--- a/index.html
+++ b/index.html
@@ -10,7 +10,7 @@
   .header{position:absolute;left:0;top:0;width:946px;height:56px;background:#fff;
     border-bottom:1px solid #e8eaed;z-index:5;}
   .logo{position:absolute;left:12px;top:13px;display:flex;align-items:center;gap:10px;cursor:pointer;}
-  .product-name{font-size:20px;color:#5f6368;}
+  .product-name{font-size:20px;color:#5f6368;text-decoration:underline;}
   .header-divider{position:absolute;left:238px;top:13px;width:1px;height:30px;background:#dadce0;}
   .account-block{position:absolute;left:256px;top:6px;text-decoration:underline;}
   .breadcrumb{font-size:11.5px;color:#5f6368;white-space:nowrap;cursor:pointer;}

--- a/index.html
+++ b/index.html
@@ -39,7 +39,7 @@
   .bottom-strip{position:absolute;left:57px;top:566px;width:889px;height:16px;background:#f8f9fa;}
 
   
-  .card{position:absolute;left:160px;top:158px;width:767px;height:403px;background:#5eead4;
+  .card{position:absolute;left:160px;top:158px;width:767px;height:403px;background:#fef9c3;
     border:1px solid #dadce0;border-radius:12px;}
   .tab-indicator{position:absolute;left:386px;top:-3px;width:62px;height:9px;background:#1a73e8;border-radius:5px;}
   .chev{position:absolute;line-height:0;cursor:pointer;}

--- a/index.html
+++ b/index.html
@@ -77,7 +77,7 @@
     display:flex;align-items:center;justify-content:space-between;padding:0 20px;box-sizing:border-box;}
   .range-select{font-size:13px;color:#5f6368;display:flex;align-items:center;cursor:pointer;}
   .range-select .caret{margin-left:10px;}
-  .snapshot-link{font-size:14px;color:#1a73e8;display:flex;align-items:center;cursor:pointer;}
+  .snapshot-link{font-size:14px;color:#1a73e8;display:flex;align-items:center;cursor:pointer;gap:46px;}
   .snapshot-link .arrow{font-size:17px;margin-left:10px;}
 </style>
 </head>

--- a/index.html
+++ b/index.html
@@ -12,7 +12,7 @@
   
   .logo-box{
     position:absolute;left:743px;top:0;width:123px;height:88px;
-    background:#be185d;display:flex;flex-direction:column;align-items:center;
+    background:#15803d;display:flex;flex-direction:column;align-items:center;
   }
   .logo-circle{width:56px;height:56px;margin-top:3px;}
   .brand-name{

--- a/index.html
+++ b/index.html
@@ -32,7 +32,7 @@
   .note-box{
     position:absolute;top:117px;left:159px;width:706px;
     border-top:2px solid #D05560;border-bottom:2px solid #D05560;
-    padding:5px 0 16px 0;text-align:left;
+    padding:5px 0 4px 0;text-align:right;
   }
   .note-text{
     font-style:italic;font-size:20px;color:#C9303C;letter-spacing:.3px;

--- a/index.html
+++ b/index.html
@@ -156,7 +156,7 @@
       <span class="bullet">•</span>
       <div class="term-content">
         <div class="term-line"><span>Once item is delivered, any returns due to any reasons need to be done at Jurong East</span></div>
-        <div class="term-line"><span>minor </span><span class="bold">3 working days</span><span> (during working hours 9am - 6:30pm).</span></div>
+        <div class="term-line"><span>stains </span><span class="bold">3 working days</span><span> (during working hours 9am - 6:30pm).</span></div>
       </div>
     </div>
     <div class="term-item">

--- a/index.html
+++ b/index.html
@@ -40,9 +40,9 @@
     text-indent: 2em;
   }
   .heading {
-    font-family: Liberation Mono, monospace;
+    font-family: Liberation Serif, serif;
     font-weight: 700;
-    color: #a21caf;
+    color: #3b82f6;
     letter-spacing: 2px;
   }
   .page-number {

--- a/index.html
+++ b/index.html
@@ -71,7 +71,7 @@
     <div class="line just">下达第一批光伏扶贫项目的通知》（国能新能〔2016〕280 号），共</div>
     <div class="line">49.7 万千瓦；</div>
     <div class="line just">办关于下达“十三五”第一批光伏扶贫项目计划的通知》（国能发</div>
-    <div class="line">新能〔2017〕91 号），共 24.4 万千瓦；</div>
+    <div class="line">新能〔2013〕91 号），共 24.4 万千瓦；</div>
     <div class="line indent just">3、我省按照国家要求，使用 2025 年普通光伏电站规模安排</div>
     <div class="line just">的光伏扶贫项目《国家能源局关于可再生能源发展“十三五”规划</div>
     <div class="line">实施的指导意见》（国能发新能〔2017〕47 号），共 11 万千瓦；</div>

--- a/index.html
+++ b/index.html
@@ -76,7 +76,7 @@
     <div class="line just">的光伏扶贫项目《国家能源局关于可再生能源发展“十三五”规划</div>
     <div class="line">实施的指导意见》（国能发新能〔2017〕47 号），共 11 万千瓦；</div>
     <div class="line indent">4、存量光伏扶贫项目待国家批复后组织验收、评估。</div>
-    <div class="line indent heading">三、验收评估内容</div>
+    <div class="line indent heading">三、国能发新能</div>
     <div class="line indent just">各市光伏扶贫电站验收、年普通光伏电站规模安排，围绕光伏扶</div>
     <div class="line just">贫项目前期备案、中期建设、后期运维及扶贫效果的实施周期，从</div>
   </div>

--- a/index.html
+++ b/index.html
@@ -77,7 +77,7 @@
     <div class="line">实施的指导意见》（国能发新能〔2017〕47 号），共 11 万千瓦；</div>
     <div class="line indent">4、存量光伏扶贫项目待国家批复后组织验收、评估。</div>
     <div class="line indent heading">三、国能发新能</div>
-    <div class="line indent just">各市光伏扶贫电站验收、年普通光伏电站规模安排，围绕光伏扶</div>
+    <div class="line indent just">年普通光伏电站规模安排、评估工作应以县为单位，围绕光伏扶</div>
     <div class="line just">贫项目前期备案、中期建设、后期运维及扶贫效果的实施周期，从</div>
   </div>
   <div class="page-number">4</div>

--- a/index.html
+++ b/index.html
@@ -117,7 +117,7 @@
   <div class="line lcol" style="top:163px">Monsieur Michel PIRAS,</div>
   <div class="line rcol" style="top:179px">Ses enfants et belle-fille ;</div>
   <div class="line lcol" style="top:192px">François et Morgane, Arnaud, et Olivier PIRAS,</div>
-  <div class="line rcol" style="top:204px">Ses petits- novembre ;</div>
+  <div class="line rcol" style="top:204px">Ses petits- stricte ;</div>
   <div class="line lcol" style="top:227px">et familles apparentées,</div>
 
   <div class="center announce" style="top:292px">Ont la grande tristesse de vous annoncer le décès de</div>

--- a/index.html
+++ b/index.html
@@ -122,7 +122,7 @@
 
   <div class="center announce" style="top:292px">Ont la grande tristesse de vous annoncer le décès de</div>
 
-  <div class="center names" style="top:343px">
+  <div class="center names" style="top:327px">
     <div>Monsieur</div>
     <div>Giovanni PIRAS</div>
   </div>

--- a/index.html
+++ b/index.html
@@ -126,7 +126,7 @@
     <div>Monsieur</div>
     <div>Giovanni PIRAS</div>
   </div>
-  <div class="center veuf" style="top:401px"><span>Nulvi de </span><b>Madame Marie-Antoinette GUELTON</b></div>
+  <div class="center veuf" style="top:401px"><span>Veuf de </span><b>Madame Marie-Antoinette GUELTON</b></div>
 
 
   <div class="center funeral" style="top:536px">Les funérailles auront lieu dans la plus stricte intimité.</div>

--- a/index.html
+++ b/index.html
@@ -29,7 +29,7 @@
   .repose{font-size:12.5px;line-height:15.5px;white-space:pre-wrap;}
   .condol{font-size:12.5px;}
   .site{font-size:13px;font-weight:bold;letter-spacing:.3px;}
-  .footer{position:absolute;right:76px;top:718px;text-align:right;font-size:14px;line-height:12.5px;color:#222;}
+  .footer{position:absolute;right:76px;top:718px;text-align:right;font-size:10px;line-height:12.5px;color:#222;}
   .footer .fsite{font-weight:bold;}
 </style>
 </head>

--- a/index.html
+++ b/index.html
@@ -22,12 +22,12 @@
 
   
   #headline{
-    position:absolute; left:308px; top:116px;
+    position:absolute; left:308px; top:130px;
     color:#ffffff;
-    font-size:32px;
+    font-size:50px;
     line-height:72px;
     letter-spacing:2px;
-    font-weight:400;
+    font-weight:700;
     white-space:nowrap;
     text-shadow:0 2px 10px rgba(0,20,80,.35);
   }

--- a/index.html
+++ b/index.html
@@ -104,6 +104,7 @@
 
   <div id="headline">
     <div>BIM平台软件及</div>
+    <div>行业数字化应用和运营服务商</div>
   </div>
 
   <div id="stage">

EXERCISE AIM:
In the listing above, find the line holding "-156,7 +156,7 @@" and the line holding "Liberation Mono, monospace;", then output those two lines and every line between them exactly.

EXPECTED ANSWER:
@@ -156,7 +156,7 @@
       <span class="bullet">•</span>
       <div class="term-content">
         <div class="term-line"><span>Once item is delivered, any returns due to any reasons need to be done at Jurong East</span></div>
-        <div class="term-line"><span>minor </span><span class="bold">3 working days</span><span> (during working hours 9am - 6:30pm).</span></div>
+        <div class="term-line"><span>stains </span><span class="bold">3 working days</span><span> (during working hours 9am - 6:30pm).</span></div>
       </div>
     </div>
     <div class="term-item">

--- a/index.html
+++ b/index.html
@@ -40,9 +40,9 @@
     text-indent: 2em;
   }
   .heading {
-    font-family: Liberation Mono, monospace;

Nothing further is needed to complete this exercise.